Theatre Square or Teatralnaya Square (, Teatralnaya ploshchad), known as Sverdlov Square between 1919 and 1991, is a city square in the Tverskoy District of central Moscow, Russia. It is at the junction of Kuznetsky Bridge Street, Petrovka Street, and Theatre Drive (north-west of the latter; the square south-east of Theatre Drive is the separate Revolution Square).

The square is named after the three theatres located on it: the Bolshoi Theatre, Maly Theatre, and Russian Academic Youth Theatre. 
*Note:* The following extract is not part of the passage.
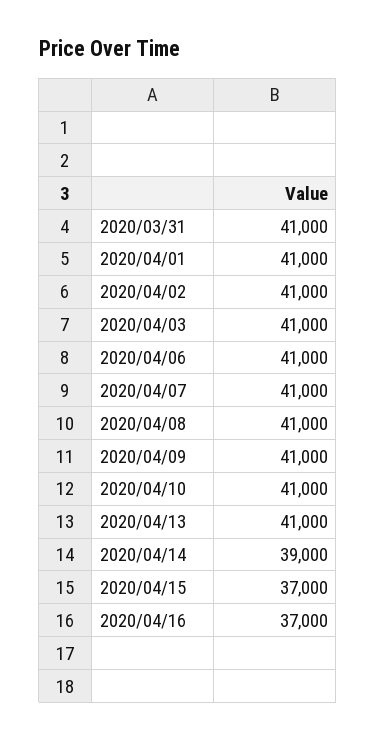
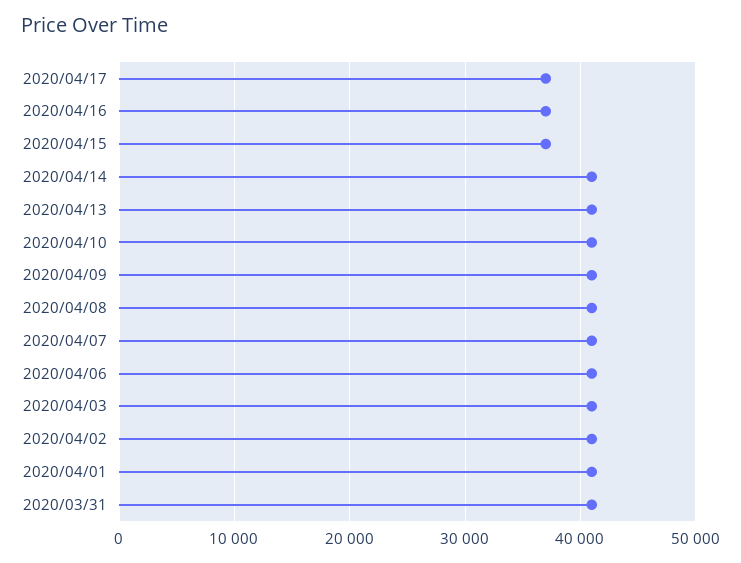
2020/04/14: 39000 -> 41000
2020/04/17: none -> 37000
The square is served by the Moscow metro at the Teatralnaya station on the Zamoskvoretskaya Line; Okhotny Ryad station on the Sokolnicheskaya Line; and Ploshchad Revolyutsii station on the Arbatsko-Pokrovskaya Line.

History

The square emerged after the 1812 Fire of Moscow and conversion of the Neglinnaya River into an underground channel. The river still flows diagonally under the square's park. It was designed in a symmetrical Neoclassical style by Joseph Bove in the 1820s, with Neoclassical Style buildings framing it. However, in the second half of the 19th century the Neoclassical ensemble was destroyed by new buildings in eclectic styles, that were considerably taller than the original ones fronting the square. The square also has the Gothic Revival style TsUM (ЦУМ) luxury department store building.

It was during a meeting in then Sverdlov Square on 5 May 1920, that an iconic picture of Lenin was taken.

Notes

References 

 Moscow Encyclopaedia. Bolshaya Rossiiskaya Entsikolpediya, 1997. Article "Teatralnaya ploshchad".